Before modification by Floffe at 11/12/2020 10:21:20 PM

The two largest co-morbidities are pneumonia and respiratory failure (each a larger number than obesity in all age groups, according to the CDC data). Other significant co-morbidities are heart failure/cardiac arrest, sepsis and kidney failure. The last one of those people can live with I guess, but the others are probably to a large degree caused by the viral infection. Also, it's not like most people with obesity or diabetes were liable to suddenly worsen and die unexpectedly, without covid-19.

Sure, 80% of infected people can manage at home, but that still leaves a significant fraction who need to be hospitalized. Hence why hospitals are being overrun in large parts of the US (and the rest of the world, for that matter). And that is with me of the strictest restrictions in peace time. One estimate I saw put the number of deaths prevented by lockdowns and other measures at 3 million deaths until June, only in the EU.

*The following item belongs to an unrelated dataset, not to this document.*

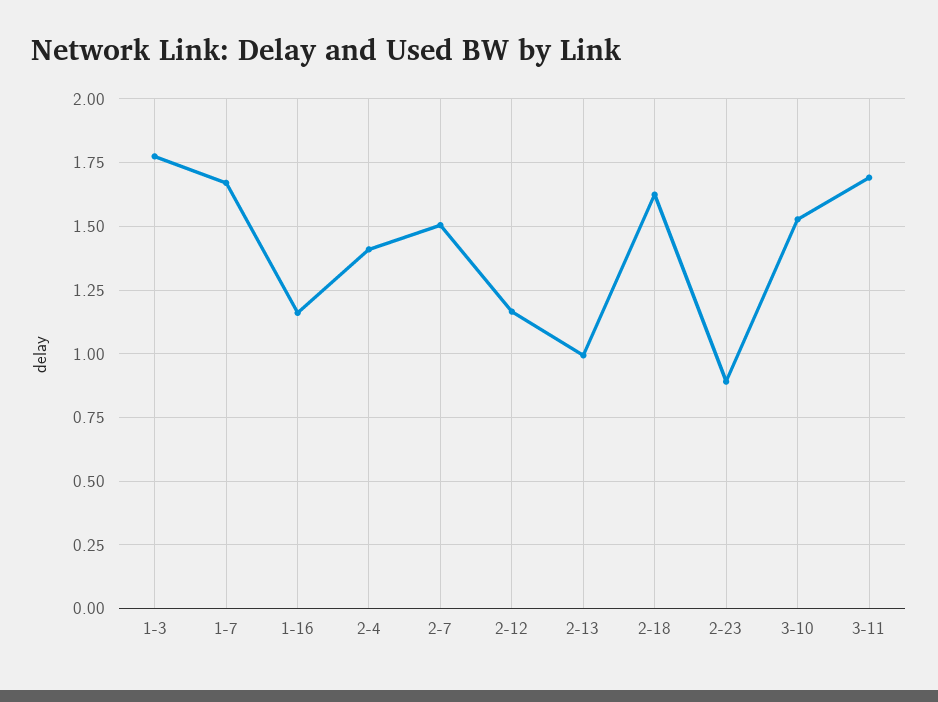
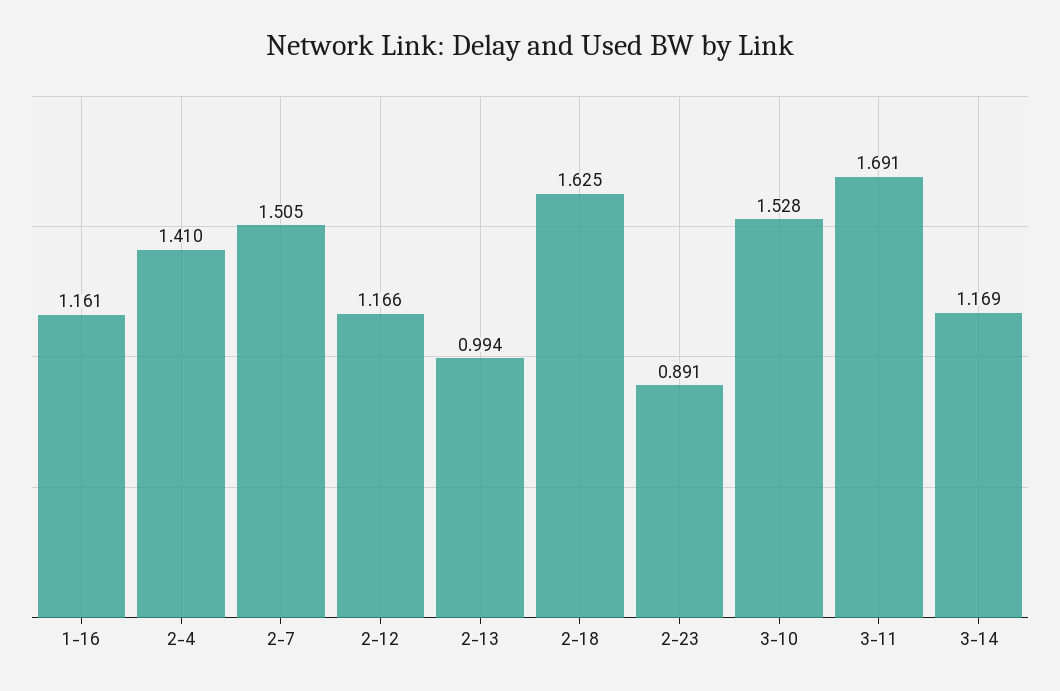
1-3: 1.775 -> none
1-7: 1.675 -> none
3-14: none -> 1.169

The US currently has over 100 000 people hospitalized with covid-19, 20 000 of those in ICUs. (In late September, those numbers were 40 000 and 6000, respectively.) And this is in a country with around 900 000 hospital beds, of which about 100 000 are ICU beds. So that means that about 15% of ICU beds and 10% of all hospital beds are currently going to covid patients, since the number of ICU beds has probably been scaled up when needs have increased.

Also, the high estimates for a really bad flu season is 90 000 deaths, a more typical number is 40-50 000.. This is at 300 000 now, in just over 9 months and 2-3000 new every day. So quite probably 400 -500 000 in a year, unless it suddenly drops off. That's 10 times worse than the flu, with all the restrictions put in place.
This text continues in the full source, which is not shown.